Web document revisions

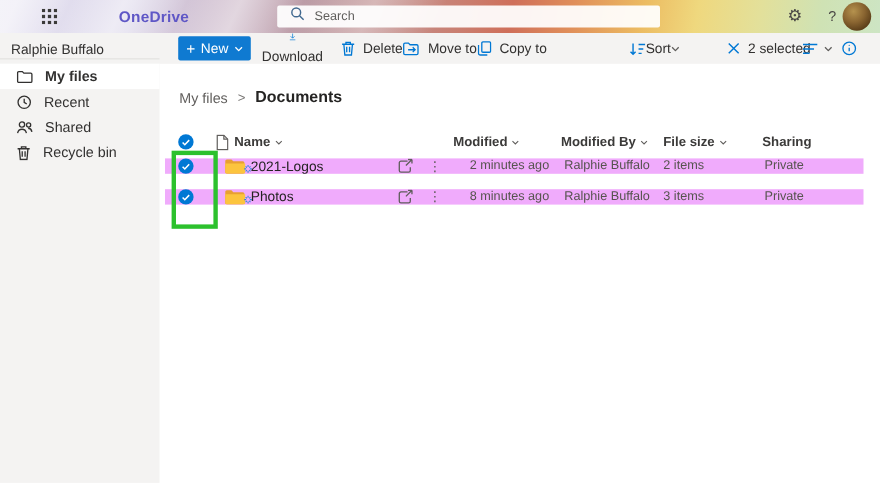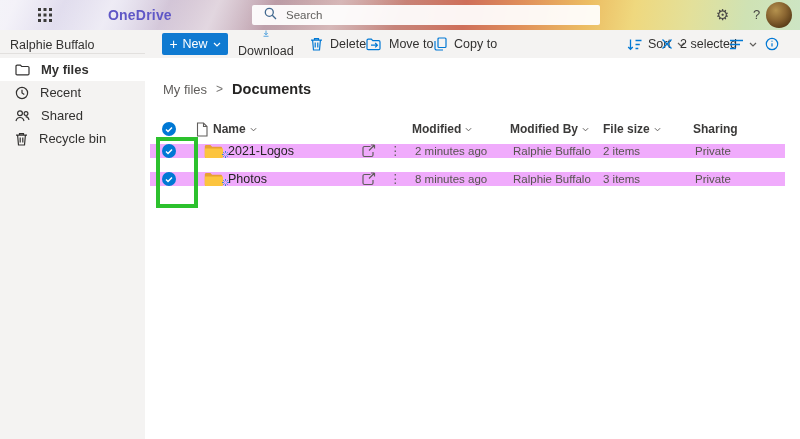--- a/index.html
+++ b/index.html
@@ -24,21 +24,21 @@
 
   
   .toolbar { position:absolute; left:0; top:30px; width:800px; height:28px; background:#f4f3f2; }
   .user-name { position:absolute; left:10px; top:8px; font-size:12.5px; color:#323130; }
   .btn-new { position:absolute; left:162px; top:3px; width:66px; height:22px; background:#0f7ad1; border-radius:2px;
     color:#fff; display:flex; align-items:center; justify-content:center; gap:5px; font-size:12.5px; cursor:pointer; }
   .btn-new .plus { font-size:14px; line-height:12px; }
   .cmd { position:absolute; top:0; height:28px; display:flex; align-items:center; gap:7px; font-size:12.5px; color:#323130; cursor:pointer; }
   .cmd svg { display:block; }
   #cmd-download { left:238px;flex-direction:column; } #cmd-delete { left:310px;justify-content:space-between; } #cmd-move { left:366px; } #cmd-copy { left:434px; }
-  #cmd-sort { left:627px; gap:6px; } #cmd-selected { left:661px; gap:7px; } #cmd-view { left:729px; gap:5px; } #cmd-info { left:765px; }
+  #cmd-sort { left:572px; gap:0; } #cmd-selected { left:661px; gap:7px; } #cmd-view { left:729px; gap:5px; } #cmd-info { left:765px; }
   .chev-gray { color:#605e5c; }
 
   
   .sidebar-divider { position:absolute; left:0; top:53px; width:145px; height:1px; background:#e2e0de; }
   .sidebar { position:absolute; left:0; top:58px; width:145px; height:381px; background:#f4f3f2; }
   .nav-item { height:23px; display:flex; align-items:center; padding-left:15px; gap:11px; font-size:13px; color:#323130; cursor:pointer; }
   .nav-item.selected { background:#ffffff; font-weight:bold; }
   .nav-item svg { flex:none; }
 
   
@@ -51,21 +51,21 @@
   .row { position:absolute; left:150px; width:635px; height:14px; background:#f0abfc; cursor:pointer; }
   .row1 { top:144px; } .row2 { top:172px; }
 
   .cell { position:absolute; top:0; height:100%; display:flex; align-items:center; gap:4px; }
   .c-check { left:12px; }
   .list-header .c-icon { left:46px; }
   .row .c-icon { left:54px; }
   .list-header .c-name { left:63px; }
   .row .c-name { left:78px; }
   .c-share { left:211px; } .c-dots { left:239px; }
-  .list-header .c-mod { left:262px; } .row .c-mod { left:265px; }
+  .list-header .c-mod { left:262px; } .row .c-mod { left:277px; }
   .list-header .c-by { left:360px; } .row .c-by { left:363px; }
   .c-size { left:453px; }
   .list-header .c-sharing { left:543px; } .row .c-sharing { left:545px; }
 
   .hdr-label { font-size:12px; font-weight:600; color:#3b3a39; }
   .row-name { font-size:12.5px; color:#252423; }
   .meta { font-size:11.5px; color:#56544f; }
   .check-circle { width:14px; height:14px; border-radius:50%; background:#0078d4; display:flex; align-items:center; justify-content:center; cursor:pointer; }
   .dots { font-size:12.5px; color:#605e5c; cursor:pointer; line-height:10px; }
   .sparkle { position:absolute; left:71px; top:1px; }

| WORK REQUIRED |
Begin with the line that contains "width:14px; height:14px; border-radius:50%;" and quote each line after it exactly, stopping after the last line of the data.

| EXPECTED ANSWER |
   .check-circle { width:14px; height:14px; border-radius:50%; background:#0078d4; display:flex; align-items:center; justify-content:center; cursor:pointer; }
   .dots { font-size:12.5px; color:#605e5c; cursor:pointer; line-height:10px; }
   .sparkle { position:absolute; left:71px; top:1px; }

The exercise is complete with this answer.